◆ **WHAT YOU HAVE TO DO**: Look through the records below, count the lines with the word "second", and reply with only the number.

[Structured diff data]

────────────────────────────────────────

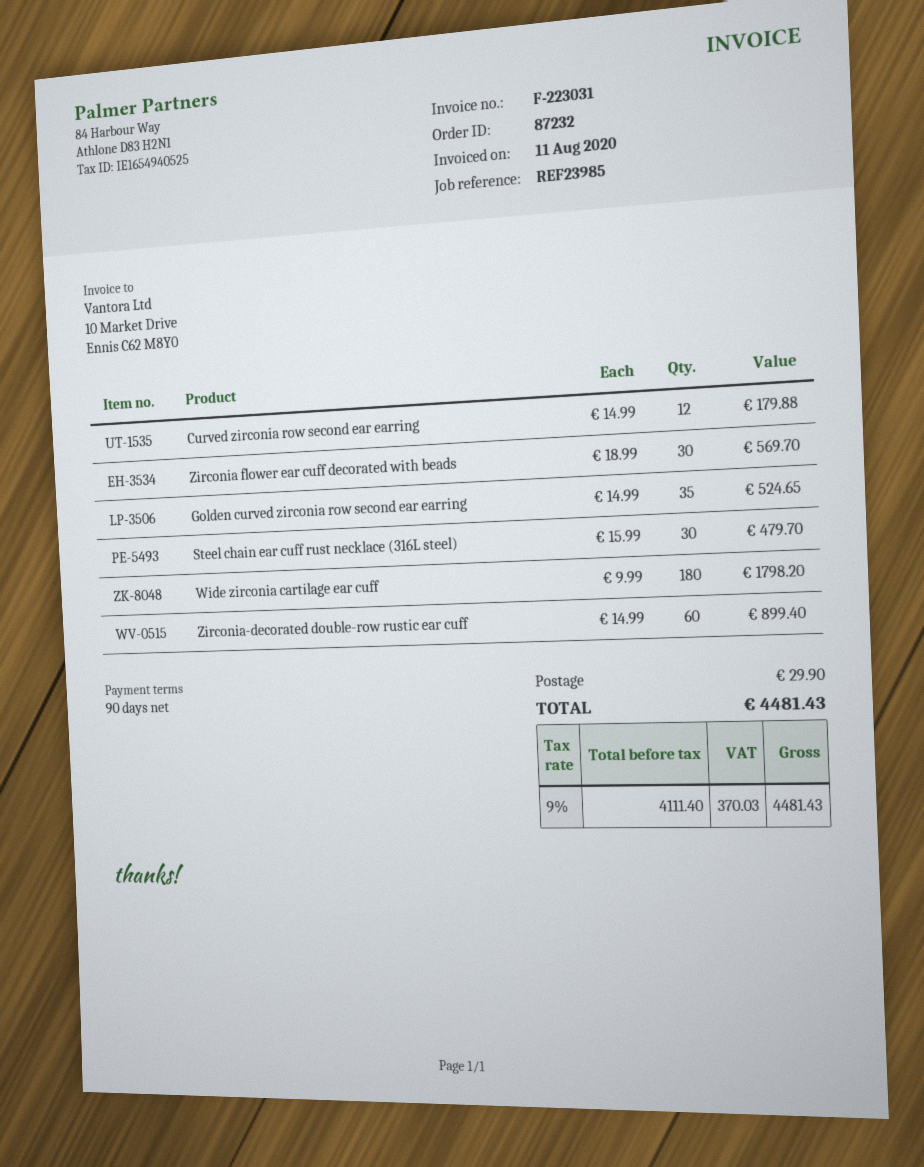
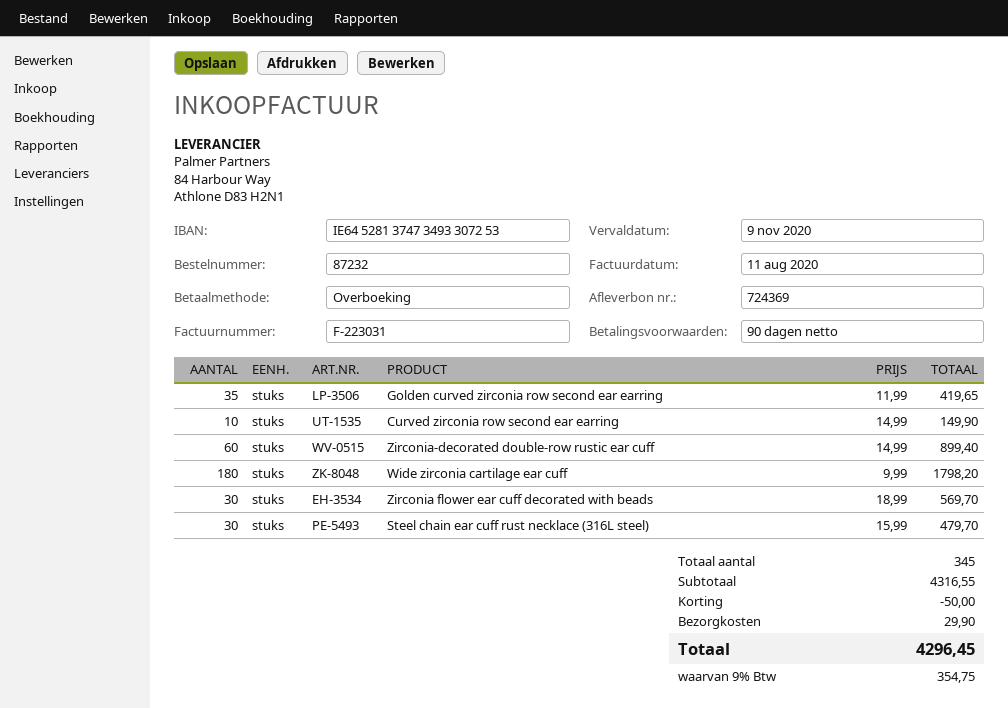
Curved zirconia row second ear earring: 12 x 14.99 = 179.88 -> 10 x 14.99 = 149.90
Golden curved zirconia row second ear earring: 35 x 14.99 = 524.65 -> 35 x 11.99 = 419.65
discount: none -> 50.00
tax: 9% = 370.03 -> 9% = 354.75
total: 4481.43 -> 4296.45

────────────────────────────────────────

◆ **YOUR SOLUTION**: 2